The project will place Australia, "firmly on the world stage in regard to fundamental scientific research," Barberio said, calling the impact of such a project "immeasurable."
But Barberio and her team aren't the only Australian women breaking ground in STEM . Research astronomer Lisa Harvey-Smith is also forging the way: She's the project scientist of the Australian SKA Pathfinder — a radio telescope array designed to survey a wide range of the universe with unprecedented speed and sensitivity.
Ghana
Software developer Regina Agyare wasn't content to just launch her own tech-based initiative, Soronko Solutions, which creates interactive learning platforms. She's also boosting young women interested in her field with her mentorship program, "Tech Needs Girls" — an initiative to "to get more girls to create technology" by "mentoring girls to lead and innovate through learning to code," according to its website.

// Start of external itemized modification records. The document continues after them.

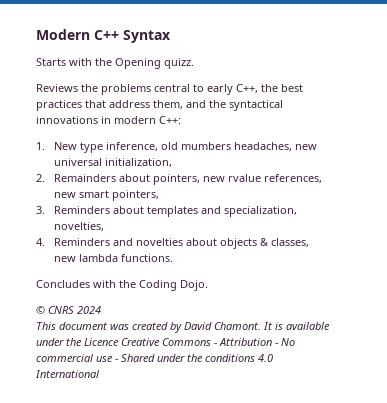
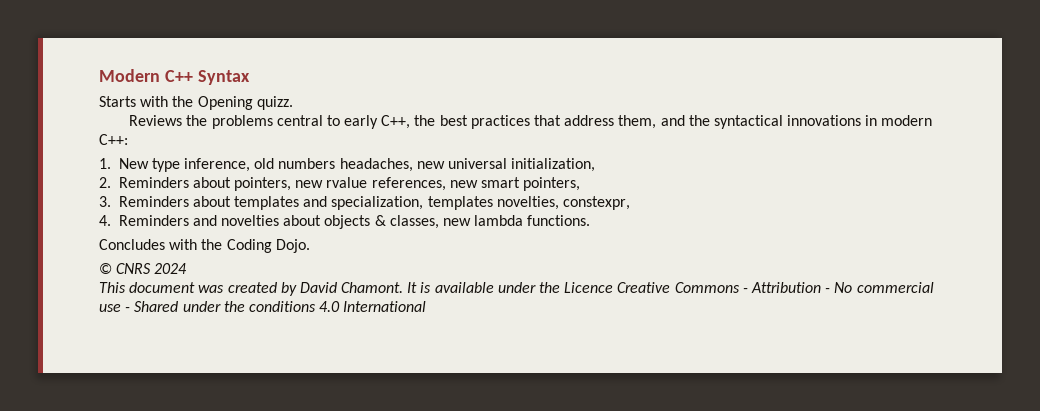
- 1. New type inference, old mumbers headaches, new universal initialization,
+ 1. New type inference, old numbers headaches, new universal initialization,
- 2. Remainders about pointers, new rvalue references, new smart pointers,
+ 2. Reminders about pointers, new rvalue references, new smart pointers,
- 3. Reminders about templates and specialization, novelties,
+ 3. Reminders about templates and specialization, templates novelties, constexpr,

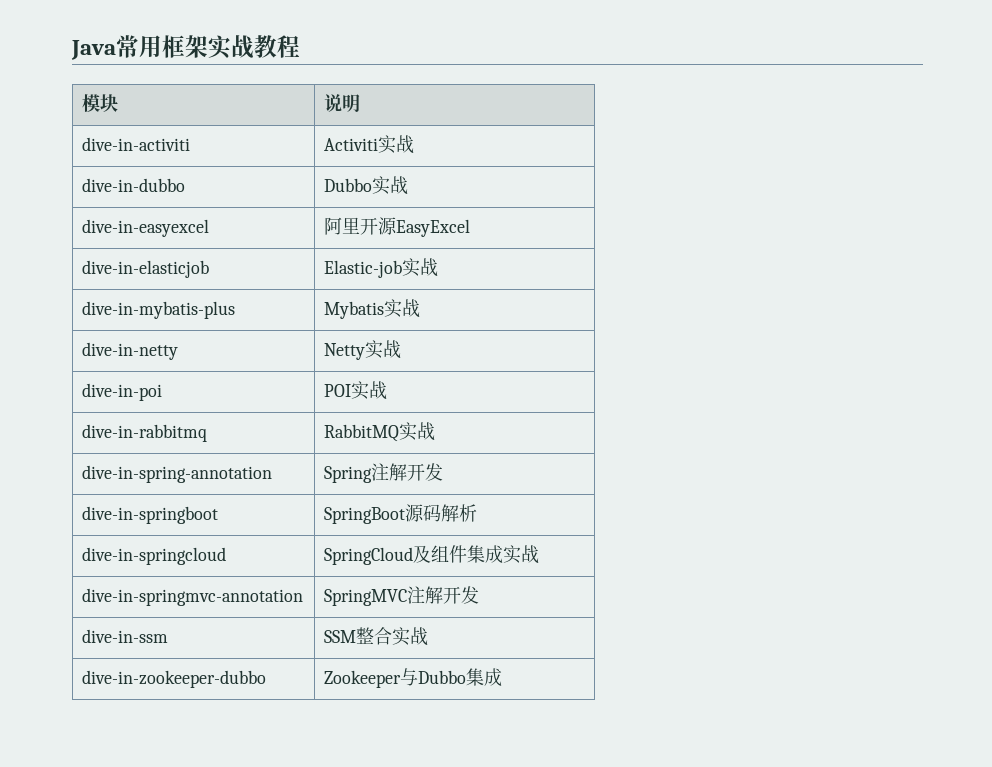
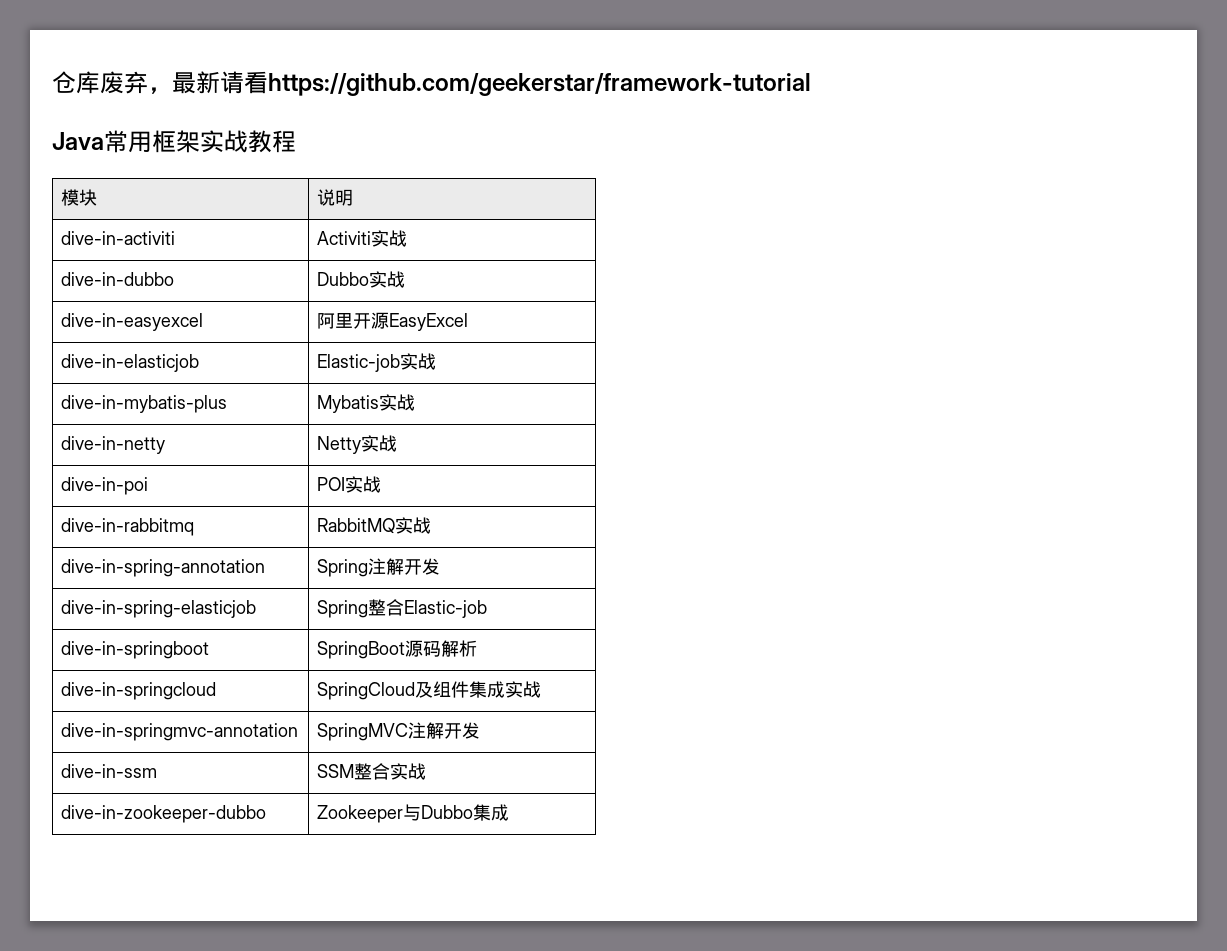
+ 仓库废弃，最新请看https://github.com/geekerstar/framework-tutorial
+ dive-in-spring-elasticjob | Spring整合Elastic-job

"Women are at such a disadvantage in terms of how they can explore their potential, especially in STEM," Agyare told Ms. magazine in 2013. "You have forward-thinking people who support women doing anything they want, but unfortunately, that isn't the majority. Until that changes we have to keep the conversation going: We are part of that movement to get the youth involved in fixing that problem."
Israel
Israel is known for its thriving tech scene, but women are underrepresented in the country's STEM sector — they compose only 12% of PhD graduates in engineering and only 15% of professors in STEM subjects, according to Catalyst. That's hardly holding back entrepreneurs Daphna Nissenbaum and Kira Radinsky, though.
Nissenbaum, a computer engineer, is the co-founder and CEO of Tipa, which has developed 100% biodegradable and compostable packaging for food and beverages. Radinsky constructs algorithms, including one that is able to warn about globally impactful events by leveraging web knowledge. Radinsky even managed to predict that the riots in Sudan would weaken the nation's government, she told Haaretz magazine in March, as well as a cholera outbreak in Cuba.

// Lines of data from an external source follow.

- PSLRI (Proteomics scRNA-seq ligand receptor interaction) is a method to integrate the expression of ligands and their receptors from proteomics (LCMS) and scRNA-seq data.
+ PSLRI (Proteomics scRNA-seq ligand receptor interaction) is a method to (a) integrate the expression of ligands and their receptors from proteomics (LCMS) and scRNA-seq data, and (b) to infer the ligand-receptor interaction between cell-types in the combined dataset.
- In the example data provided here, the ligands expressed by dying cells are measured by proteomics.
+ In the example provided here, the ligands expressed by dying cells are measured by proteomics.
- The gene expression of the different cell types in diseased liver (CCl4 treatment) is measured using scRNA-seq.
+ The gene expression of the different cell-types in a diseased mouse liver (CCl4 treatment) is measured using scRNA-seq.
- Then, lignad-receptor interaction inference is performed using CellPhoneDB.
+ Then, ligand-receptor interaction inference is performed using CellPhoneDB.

And while Nissenbaum and Radinsky are certainly ones to watch, they're hardly the only female tech founders making a mark in Israel.
India
Kiran Mazumdar-Shaw was trained as a chemist. She also happens to be a billionaire and has been included on Forbes' Most Powerful Women in the World List. Although she faced many obstacles due to her youth and cultural norms that "may have favoured men over women in India" as well as "unhidden extreme prejudice against female business leaders" according to Forensic Outreach, she rose to the top of her field and is now the chair and managing director of Biocon Limited — India's largest biotech company, which seeks to reduce the costs of chronic disease treatments — in Bangalore, India.
United States
In addition to White House CTO Smith and Google Global Science Fair winner Bose, plenty of women are running the race in the United States.

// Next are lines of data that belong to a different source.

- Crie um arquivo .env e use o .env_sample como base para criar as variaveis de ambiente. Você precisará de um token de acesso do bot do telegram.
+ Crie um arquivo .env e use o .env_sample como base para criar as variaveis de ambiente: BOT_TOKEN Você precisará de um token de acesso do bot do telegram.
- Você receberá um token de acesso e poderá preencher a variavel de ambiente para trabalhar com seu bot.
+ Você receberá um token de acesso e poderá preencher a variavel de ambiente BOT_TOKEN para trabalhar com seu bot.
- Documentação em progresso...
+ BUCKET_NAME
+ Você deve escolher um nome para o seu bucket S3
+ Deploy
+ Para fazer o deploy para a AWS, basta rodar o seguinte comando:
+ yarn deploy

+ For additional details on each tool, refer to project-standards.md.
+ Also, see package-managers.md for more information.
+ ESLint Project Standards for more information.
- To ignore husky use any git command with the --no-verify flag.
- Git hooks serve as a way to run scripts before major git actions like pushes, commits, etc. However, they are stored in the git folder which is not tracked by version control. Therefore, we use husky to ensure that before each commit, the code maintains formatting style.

Mamta Patela Nagaraja is the project manager for Women@NASA, which works to raise among women and girls an interest in STEM fields. Coder Rebecca Garcia is one of the developers of Squarespace and a co-founder of Coder Dojo NYC, a nonprofit that teaches web, game and app development to kids. Danielle N. Lee is a scientist and biologist and the blogger behind The Urban Scientist, which tackles ecology, evolutionary biology and diversity in the sciences... the list goes on.
It's crucial to recognize the work women in STEM are doing all over the world not only to decenter the Western lens through which many important topics are discussed (both in and beyond STEM), but also because women all over the world deserve to have role models to whom they can relate. The more we highlight diverse women doing this work, the more young women will likely feel encouraged to enter the field — which will only benefit us all.